** Opening MATERIAL FOR THIS EXERCISE block **

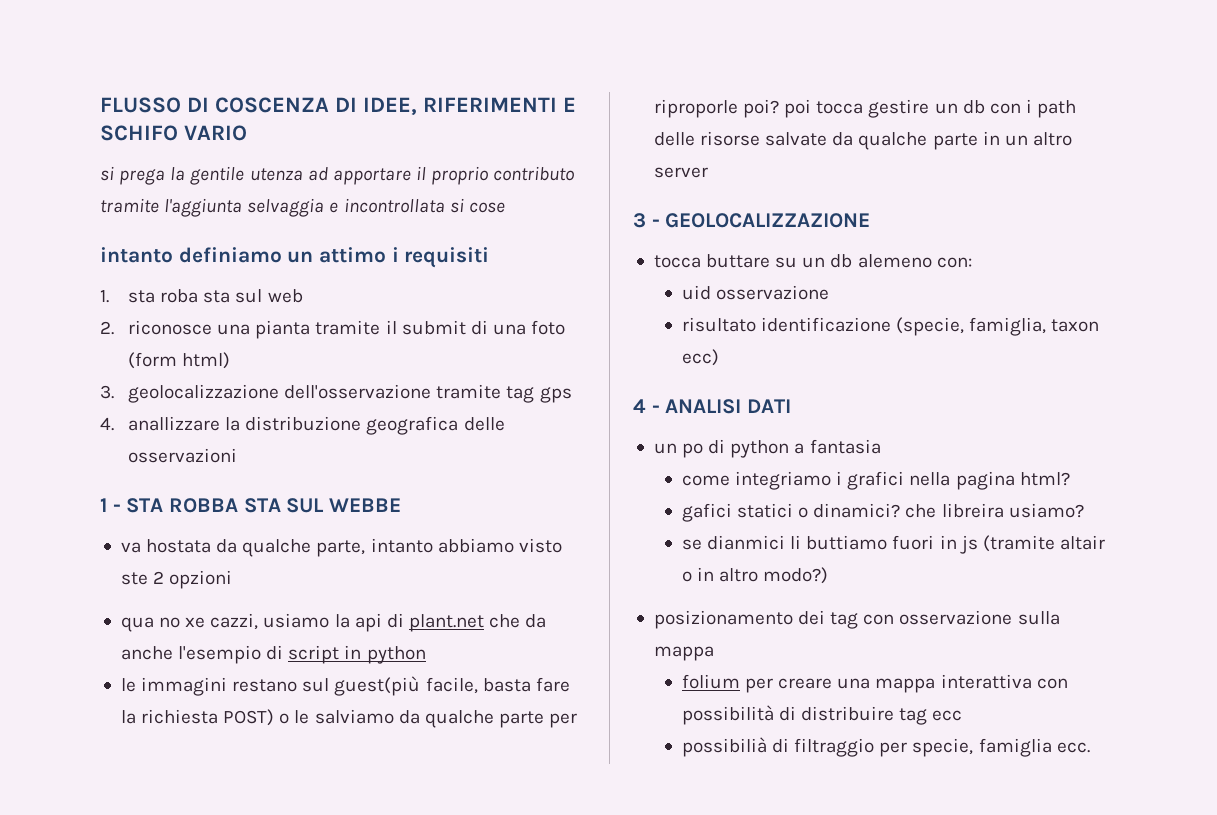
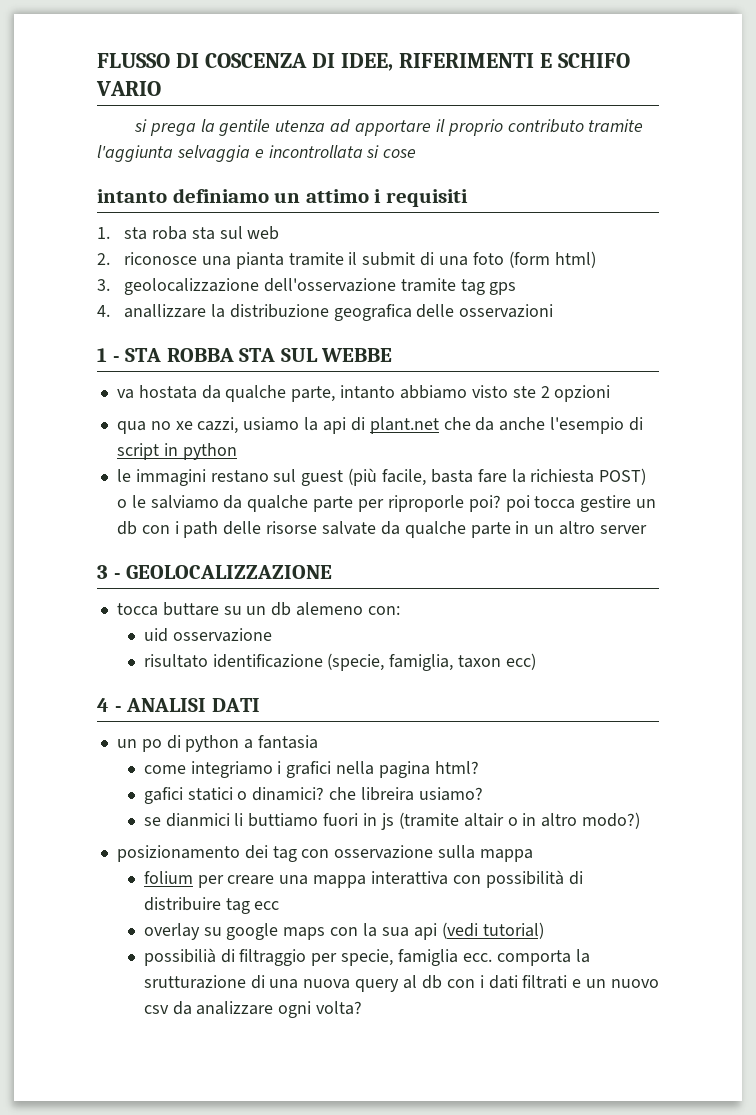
- le immagini restano sul guest(più facile, basta fare la richiesta POST) o le salviamo da qualche parte per riproporle poi? poi tocca gestire un db con i path delle risorse salvate da qualche parte in un altro server
+ le immagini restano sul guest (più facile, basta fare la richiesta POST) o le salviamo da qualche parte per riproporle poi? poi tocca gestire un db con i path delle risorse salvate da qualche parte in un altro server
+ overlay su google maps con la sua api (vedi tutorial)
- possibilià di filtraggio per specie, famiglia ecc.
+ possibilià di filtraggio per specie, famiglia ecc. comporta la srutturazione di una nuova query al db con i dati filtrati e un nuovo csv da analizzare ogni volta?

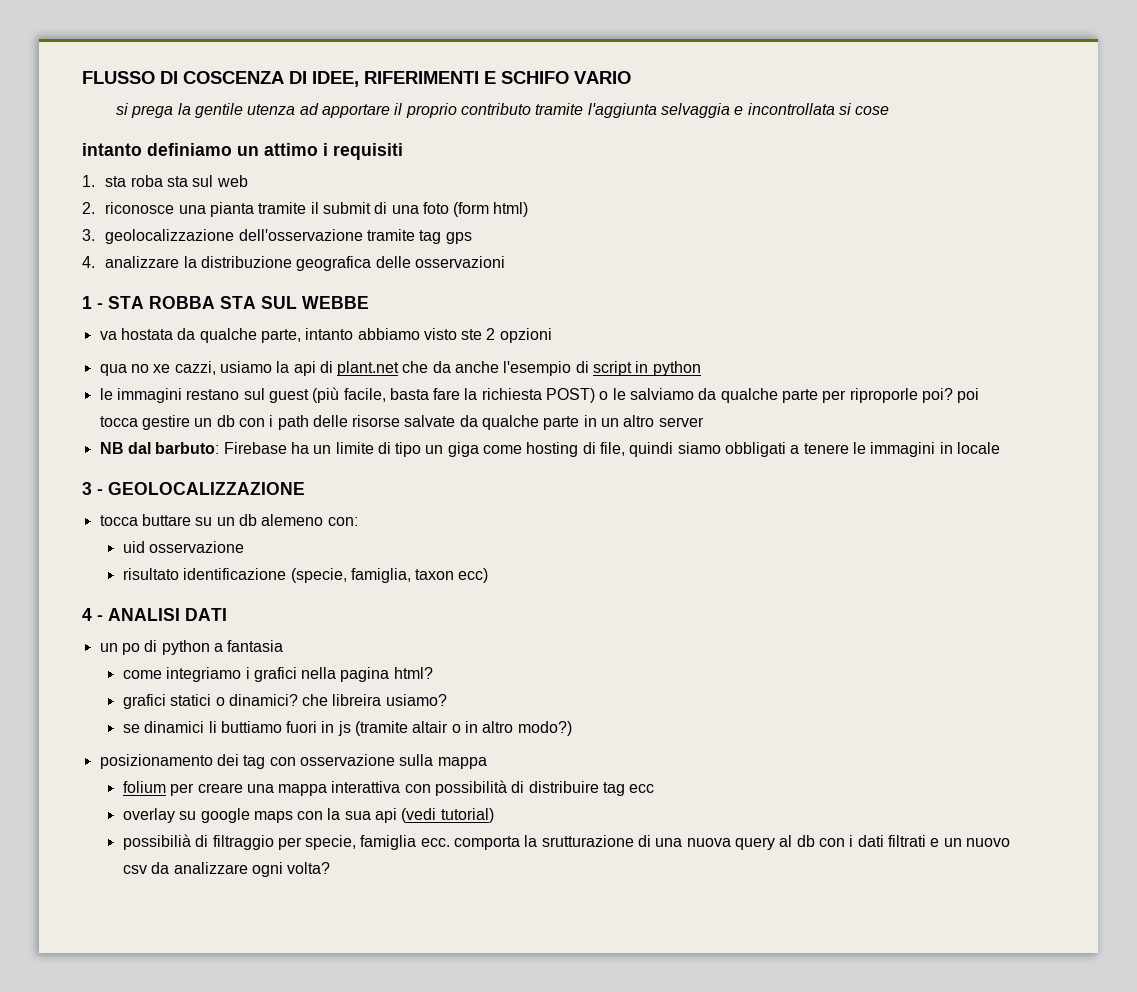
- 4. anallizzare la distribuzione geografica delle osservazioni
+ 4. analizzare la distribuzione geografica delle osservazioni
+ NB dal barbuto: Firebase ha un limite di tipo un giga come hosting di file, quindi siamo obbligati a tenere le immagini in locale
- gafici statici o dinamici? che libreira usiamo?
+ grafici statici o dinamici? che libreira usiamo?
- se dianmici li buttiamo fuori in js (tramite altair o in altro modo?)
+ se dinamici li buttiamo fuori in js (tramite altair o in altro modo?)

** Closing MATERIAL FOR THIS EXERCISE block **

- THE TASK:
Would you return the records exactly as written, minus any image?

- EXPECTED OUTPUT:
- le immagini restano sul guest(più facile, basta fare la richiesta POST) o le salviamo da qualche parte per riproporle poi? poi tocca gestire un db con i path delle risorse salvate da qualche parte in un altro server
+ le immagini restano sul guest (più facile, basta fare la richiesta POST) o le salviamo da qualche parte per riproporle poi? poi tocca gestire un db con i path delle risorse salvate da qualche parte in un altro server
+ overlay su google maps con la sua api (vedi tutorial)
- possibilià di filtraggio per specie, famiglia ecc.
+ possibilià di filtraggio per specie, famiglia ecc. comporta la srutturazione di una nuova query al db con i dati filtrati e un nuovo csv da analizzare ogni volta?

- 4. anallizzare la distribuzione geografica delle osservazioni
+ 4. analizzare la distribuzione geografica delle osservazioni
+ NB dal barbuto: Firebase ha un limite di tipo un giga come hosting di file, quindi siamo obbligati a tenere le immagini in locale
- gafici statici o dinamici? che libreira usiamo?
+ grafici statici o dinamici? che libreira usiamo?
- se dianmici li buttiamo fuori in js (tramite altair o in altro modo?)
+ se dinamici li buttiamo fuori in js (tramite altair o in altro modo?)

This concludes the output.